During its first weeks online, DCLeaks drew no media attention. But The Times found that some Facebook users somehow discovered the new site quickly and began promoting it on June 8. One was the Redick account, which posted about DCLeaks to the Facebook groups “World News Headlines” and “Breaking News — World.”

The same morning, “Katherine Fulton” also began promoting DCLeaks in the same awkward English Redick used.

So did “Alice Donovan,” who pointed to documents from Soros’ Open Society Foundations that she said showed its pro-American tilt.

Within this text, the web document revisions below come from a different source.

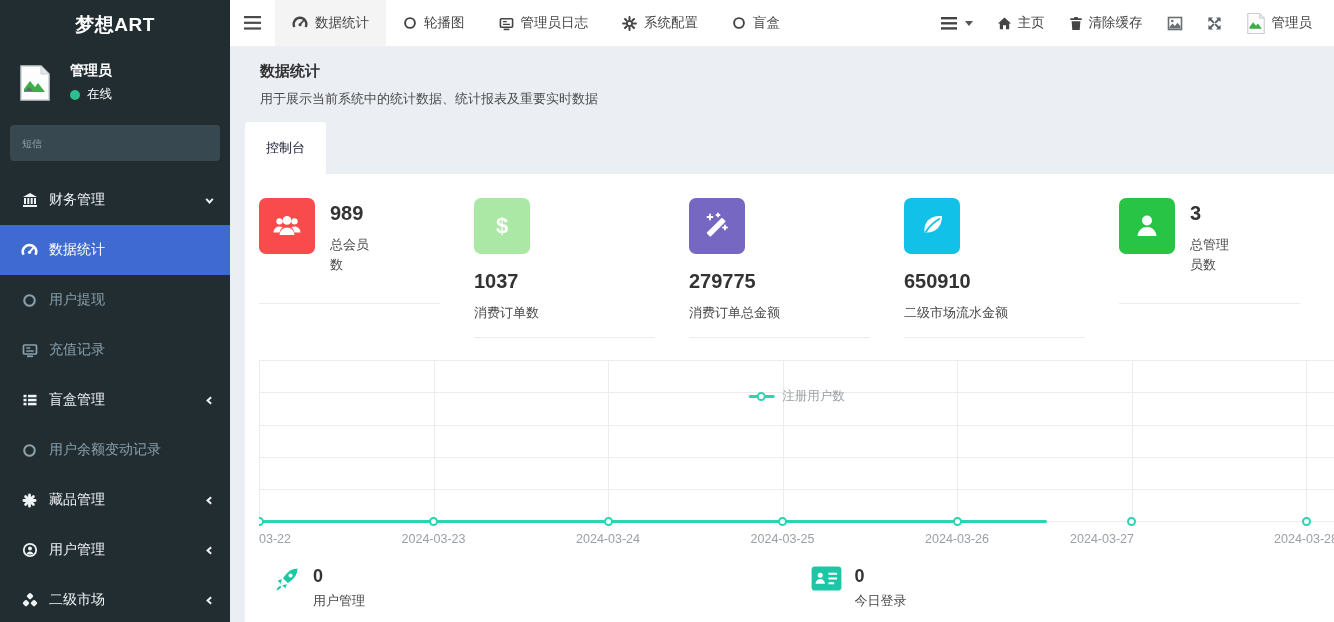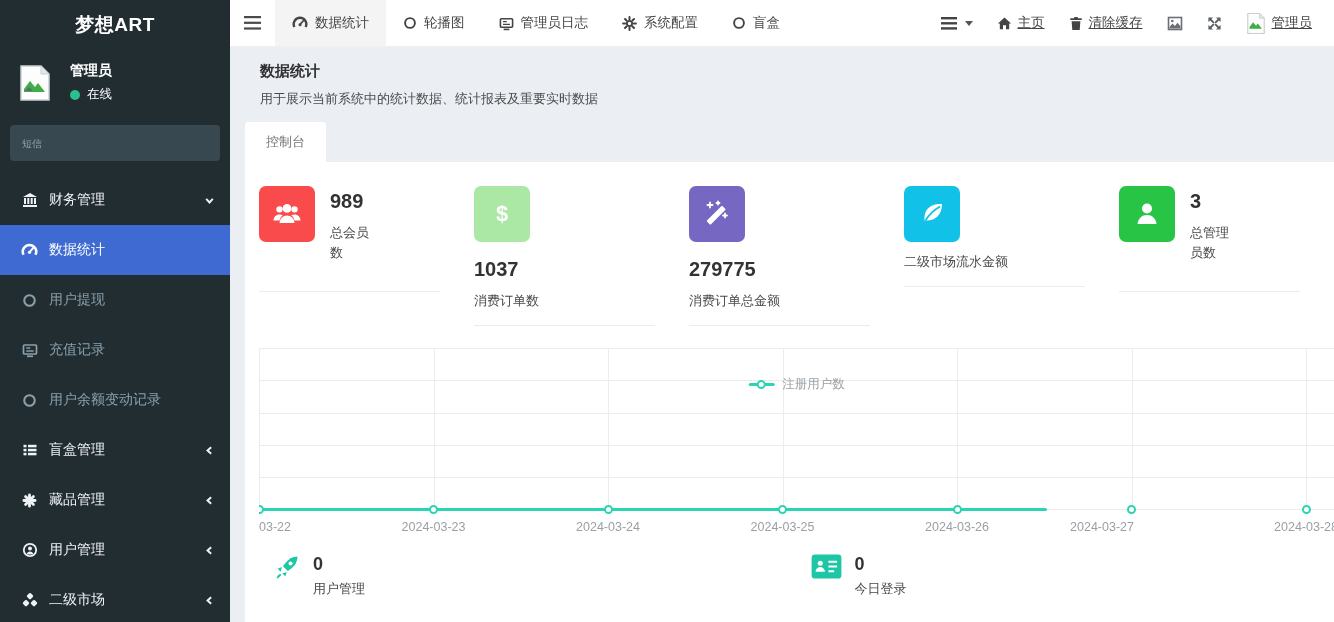--- a/index.html
+++ b/index.html
@@ -46,7 +46,7 @@
   .ntab.active { background:#f4f4f4; }
   .nav-right { margin-left:auto; display:flex; align-items:center; gap:24px; padding-right:22px;
                font-size:13.5px; color:#444; }
-  .nitem { display:flex; align-items:center; gap:6px; cursor:pointer; color:#444;text-decoration:underline; }
+  .nitem { display:flex; align-items:center; gap:6px; cursor:pointer; color:#444; }
   .caret { width:0; height:0; border-left:4px solid transparent; border-right:4px solid transparent;
            border-top:5px solid #555; margin-left:2px; }
 

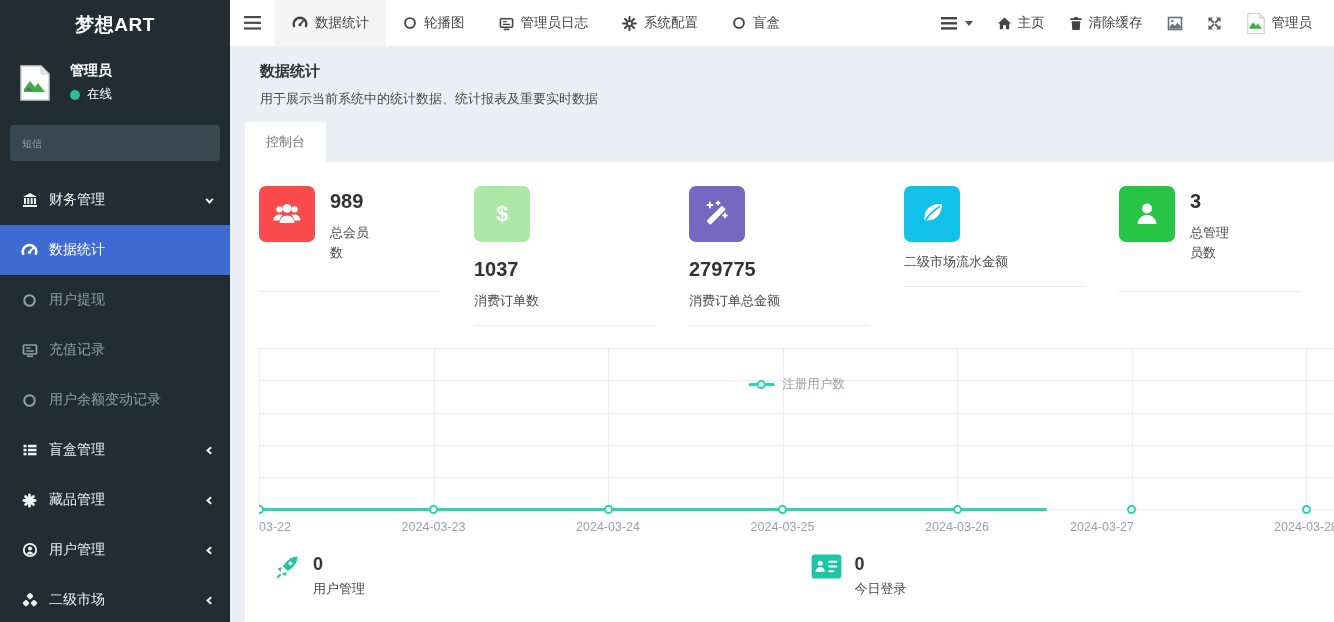--- a/index.html
+++ b/index.html
@@ -56,8 +56,8 @@
   .page-title { font-size:15px; font-weight:bold; color:#303030; margin-bottom:9px; }
   .page-sub { font-size:13px; color:#4b4b4b; }
   .tabs-row { margin:14px 0 0 15px; }
-  .tab { display:inline-block; background:#fff; color:#737373; font-size:13px;
-         padding:11px 21px; border-radius:3px 3px 0 0; cursor:pointer; }
+  .tab { display:inline-block; background:#fff; color:#0f172a; font-size:13px;
+         padding:17px 21px; border-radius:3px 3px 0 0; cursor:pointer; }
   .panel { flex:1; margin-left:15px; background:#fff; padding:24px 0 0 14px; overflow:hidden; }
 
   

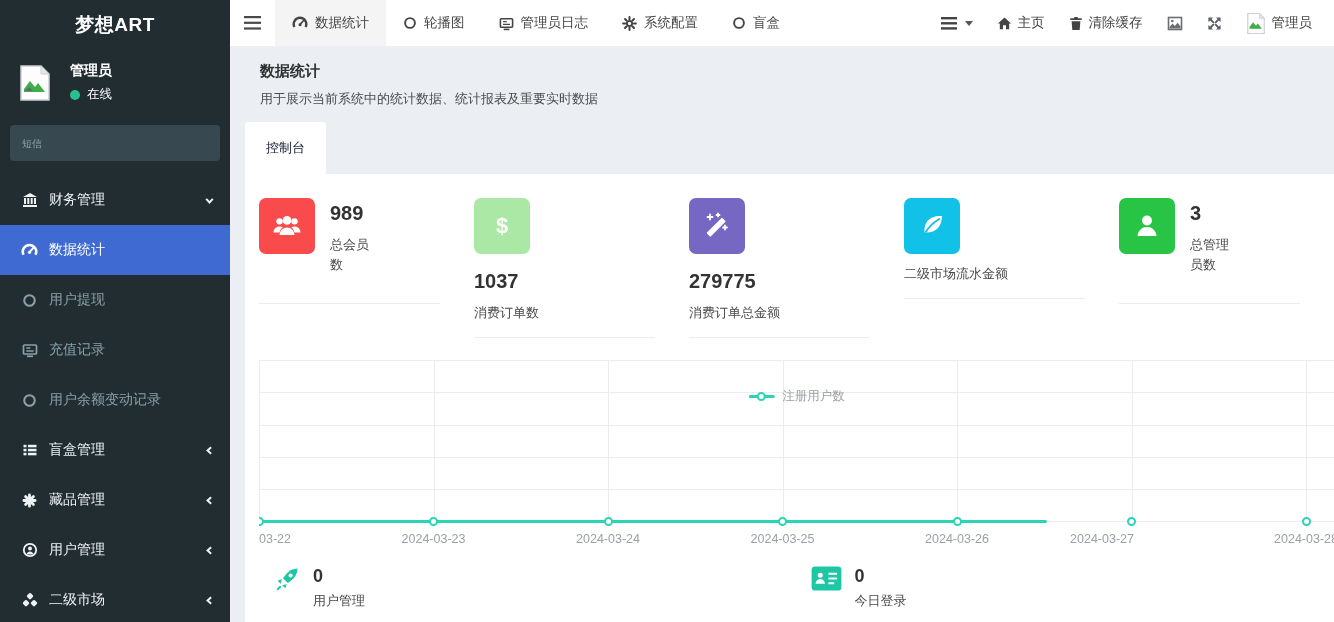--- a/index.html
+++ b/index.html
@@ -441,6 +441,7 @@
               <path d="M8.5 21.5C12 15.5 17 11 23 7.5" stroke="#12c1e8" stroke-width="1.8" fill="none"></path>
             </svg>
           </div>
+          <div class="num">650910</div>
           <div class="lbl">二级市场流水金额</div>
         </div>
 

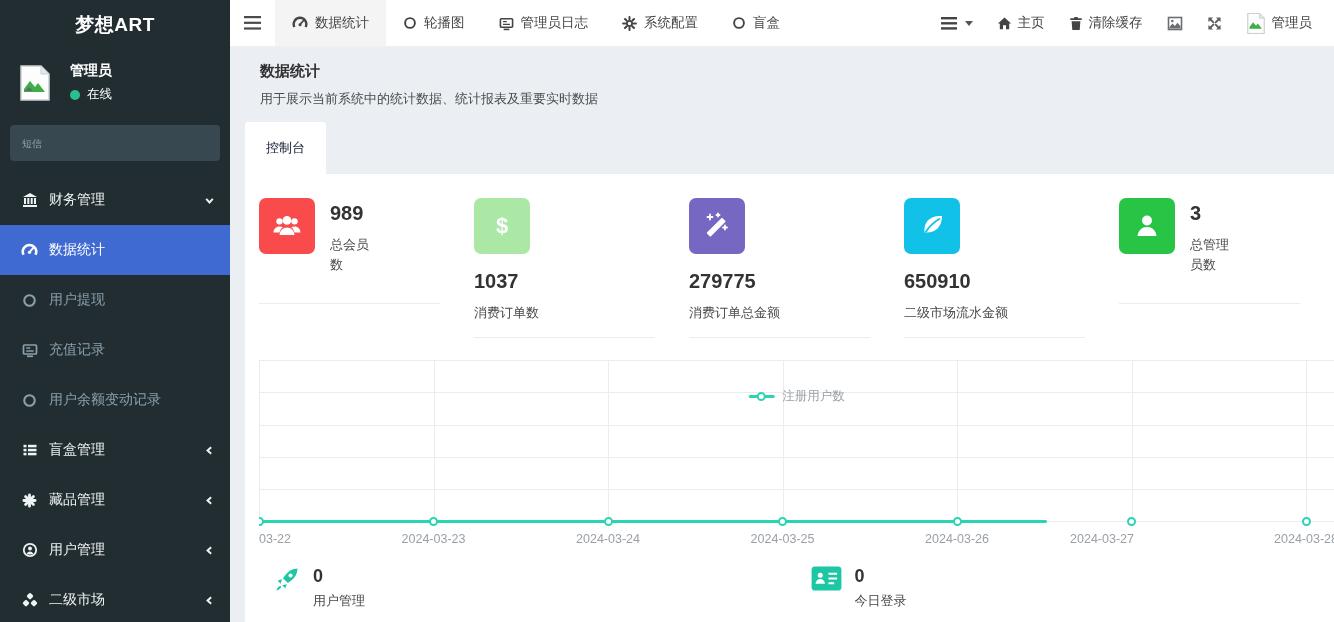--- a/index.html
+++ b/index.html
@@ -186,15 +186,6 @@
       <span>充值记录</span>
     </li>
 
-    <li class="mi sub">
-      <span class="micon">
-        <svg width="15" height="15" viewBox="0 0 16 16" fill="none" stroke="currentColor" stroke-width="2.2">
-            <circle cx="8" cy="8" r="5.6"></circle>
-          </svg>
-      </span>
-      <span>用户余额变动记录</span>
-    </li>
-
     <li class="mi top">
       <span class="micon">
         <svg width="16" height="16" viewBox="0 0 16 16" fill="currentColor">
@@ -212,6 +203,15 @@
             <polyline points="6.5,2 3.2,5 6.5,8"></polyline>
           </svg>
       </span>
+    </li>
+
+    <li class="mi sub">
+      <span class="micon">
+        <svg width="15" height="15" viewBox="0 0 16 16" fill="none" stroke="currentColor" stroke-width="2.2">
+            <circle cx="8" cy="8" r="5.6"></circle>
+          </svg>
+      </span>
+      <span>用户余额变动记录</span>
     </li>
 
     <li class="mi top">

Might Redick, Fulton, Donovan and others be real Americans who just happened to notice DCLeaks the same day? No. The Times asked Facebook about these and a half-dozen other accounts that appeared to be Russian creations. The company carried out its standard challenge procedure by asking the users to establish their bona fides. All the suspect accounts failed and were removed from Facebook.

THE AUTOMATIC BOOGEYMAN

Both on the left and the pro-Trump right, some skeptics complain that Moscow has become the automatic boogeyman, accused of misdeeds with little proof. Even those who track Russian online activity admit that in the election it was not always easy to sort out who was who.

“Yes, the Russians were involved. Yes, there’s a lot of organic support for Trump,” said Andrew Weisburd, an Illinois online researcher who has written frequently about Russian influence on social media. “Trying to disaggregate the two was difficult, to put it mildly.”

Weisburd admitted that he had labeled some Twitter accounts “Kremlin trolls” based simply on their pro-Russia tweets and with no proof of Russian government ties. The Times contacted several such users, who insisted that they had come by their anti-American, pro-Russian views honestly, without payment or instructions from Moscow.

“Hillary’s a warmonger,” said Marilyn Justice, 66, who lives in Nova Scotia and tweets as @mkj1951. Of Putin, she said in an interview, “I think he’s very patient in the face of provocations.”